RECORDS PROVIDED ::
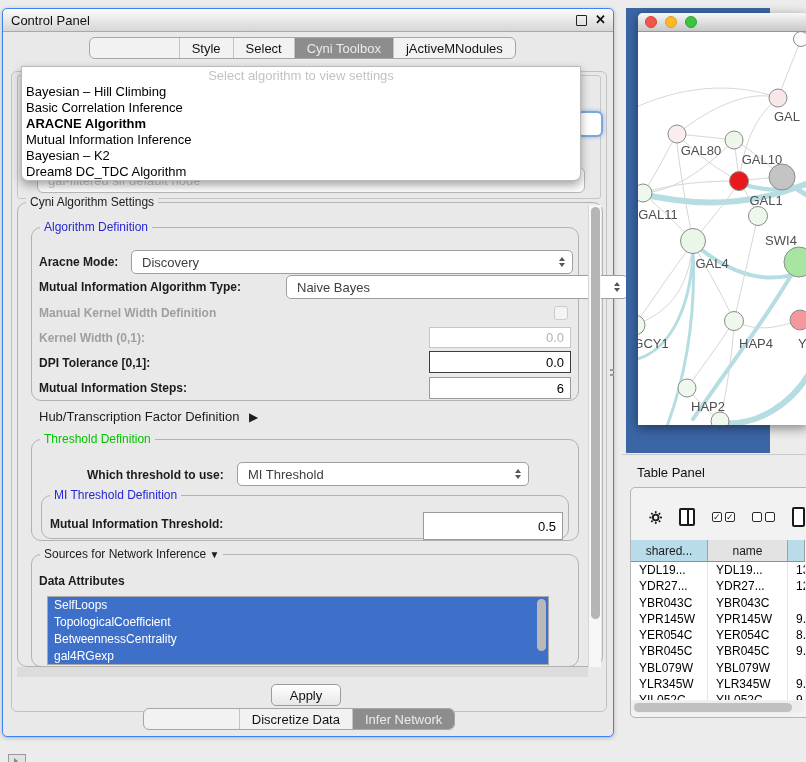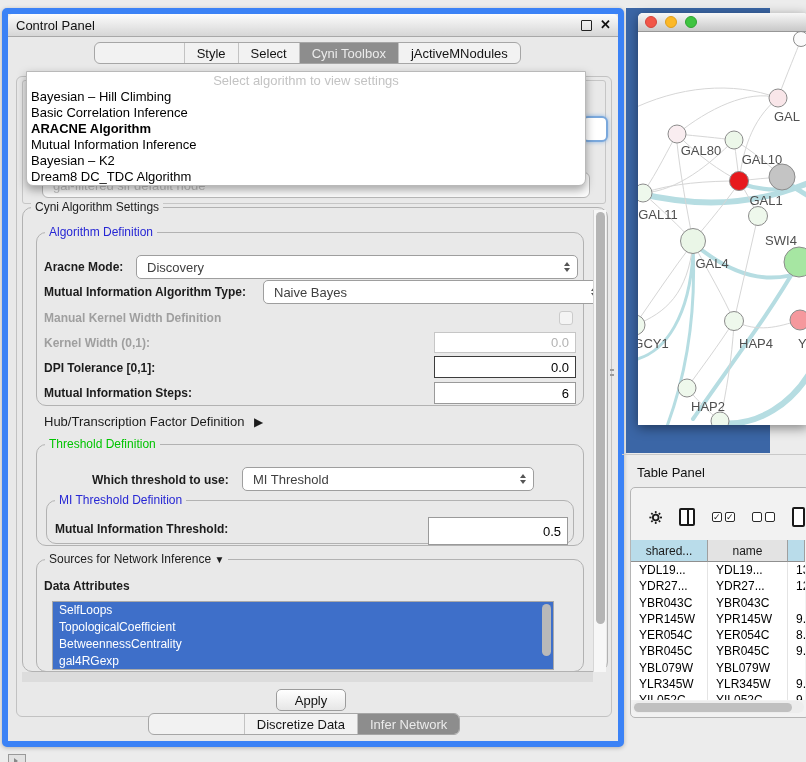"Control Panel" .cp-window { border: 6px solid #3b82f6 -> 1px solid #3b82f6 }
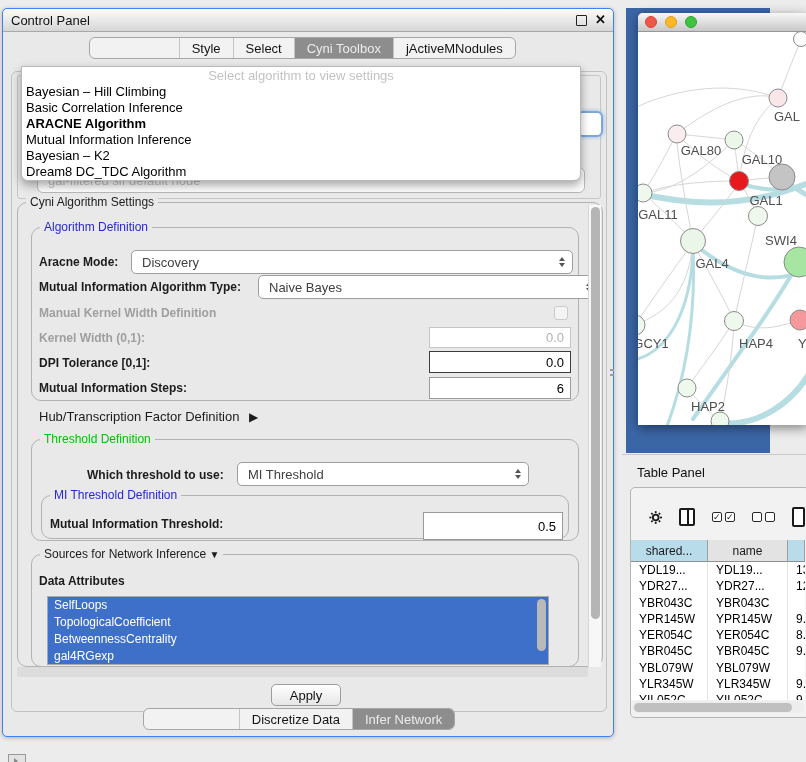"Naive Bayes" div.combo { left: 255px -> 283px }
---
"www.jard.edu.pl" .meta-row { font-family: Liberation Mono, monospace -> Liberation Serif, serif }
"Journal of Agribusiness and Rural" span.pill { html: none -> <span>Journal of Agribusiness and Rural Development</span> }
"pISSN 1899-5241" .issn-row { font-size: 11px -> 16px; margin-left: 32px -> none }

EXERCISE DIRECTIONS ::
Find the line with "border: 6px solid" in the entries above. Set down exactly every line from it up to and including the line with "left: 255px ->", images excluded.

OUTPUT FOR THIS EXERCISE ::
"Control Panel" .cp-window { border: 6px solid #3b82f6 -> 1px solid #3b82f6 }
"Naive Bayes" div.combo { left: 255px -> 283px }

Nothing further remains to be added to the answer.